Crisp-Skinned Seed-Crusted Salmon with Ginger-Cilantro Cauliflower Rice
Adapted from Ali Slagle’s New York Times recipe
For the Salmon:
1 lime, juice reserved, zest finely grated
1 cup Greek yogurt
¼ cup chopped dill
¼ cup chopped mint
¼ cup chopped cilantro
1 tablespoon sesame seeds
1 ½ teaspoons fennel seeds
1 ½ teaspoons cumin seeds
1 teaspoon kosher salt, divided
½ teaspoon freshly ground pepper, divided
4 6-ounce skin-on salmon filets, rinsed and pat dry with paper towels
1 teaspoon olive oil
For the Ginger-Cilantro Cauliflower Rice:
2 cups cauliflower rice
¼ cup chopped cilantro
1 teaspoon grated ginger
1 tablespoon olive oil
¼ teaspoon kosher salt
For the Salmon:
Preheat the oven broiler. In a small bowl, stir the lime zest and yogurt together. Stir in ½ of the herbs, the seeds, ½ teaspoon salt, and ¼ teaspoon pepper.
Season the salmon on both sides with ½ teaspoon salt and ¼ teaspoon pepper. Spread 3 tablespoons of the yogurt over the top of the salmon (the side without skin). Coat a large nonstick skillet with olive oil. Add the fish skin-side down, and place over medium heat. Cook undisturbed until the skin is crisp and the salmon is opaque ¾ of the way up the sides, about 10 to 12 minutes. Finish the salmon in the oven, broiling for about 3 minutes, or until the top begins to brown.

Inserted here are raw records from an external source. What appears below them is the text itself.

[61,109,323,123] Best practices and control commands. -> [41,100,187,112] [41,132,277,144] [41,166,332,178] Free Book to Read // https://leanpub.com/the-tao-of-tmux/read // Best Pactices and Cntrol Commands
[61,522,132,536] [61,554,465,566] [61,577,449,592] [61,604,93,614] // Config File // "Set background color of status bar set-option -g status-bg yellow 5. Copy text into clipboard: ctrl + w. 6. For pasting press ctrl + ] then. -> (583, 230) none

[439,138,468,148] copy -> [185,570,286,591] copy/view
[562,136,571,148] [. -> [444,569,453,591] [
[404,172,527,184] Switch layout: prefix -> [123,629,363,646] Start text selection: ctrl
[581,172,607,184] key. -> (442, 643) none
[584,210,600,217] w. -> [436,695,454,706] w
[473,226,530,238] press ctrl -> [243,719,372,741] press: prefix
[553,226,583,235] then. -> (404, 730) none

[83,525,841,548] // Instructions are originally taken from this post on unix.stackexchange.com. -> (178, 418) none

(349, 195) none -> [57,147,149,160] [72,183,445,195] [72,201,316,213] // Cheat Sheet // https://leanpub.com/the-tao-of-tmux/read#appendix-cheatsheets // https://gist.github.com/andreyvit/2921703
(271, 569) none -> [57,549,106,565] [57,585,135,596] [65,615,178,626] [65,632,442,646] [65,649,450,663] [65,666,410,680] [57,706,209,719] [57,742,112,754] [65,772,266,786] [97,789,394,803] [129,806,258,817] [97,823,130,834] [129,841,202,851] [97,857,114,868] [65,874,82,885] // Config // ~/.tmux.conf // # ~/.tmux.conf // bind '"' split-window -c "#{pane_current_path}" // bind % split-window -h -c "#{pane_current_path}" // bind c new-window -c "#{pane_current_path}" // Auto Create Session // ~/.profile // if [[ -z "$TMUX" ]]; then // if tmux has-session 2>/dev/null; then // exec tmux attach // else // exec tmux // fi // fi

Thin the remaining yogurt with the lime juice until it is the consistency of a sauce. Serve the salmon on top of the Ginger-Cilantro Cauliflower Rice (recipe below), drizzled with the yogurt sauce and sprinkled with the reserved herbs.
For the Cauliflower Rice:
Stir all ingredients together in a medium-sized microwave-safe bowl. Microwave for 1 minute. Stir and let stand for 1 minute before serving.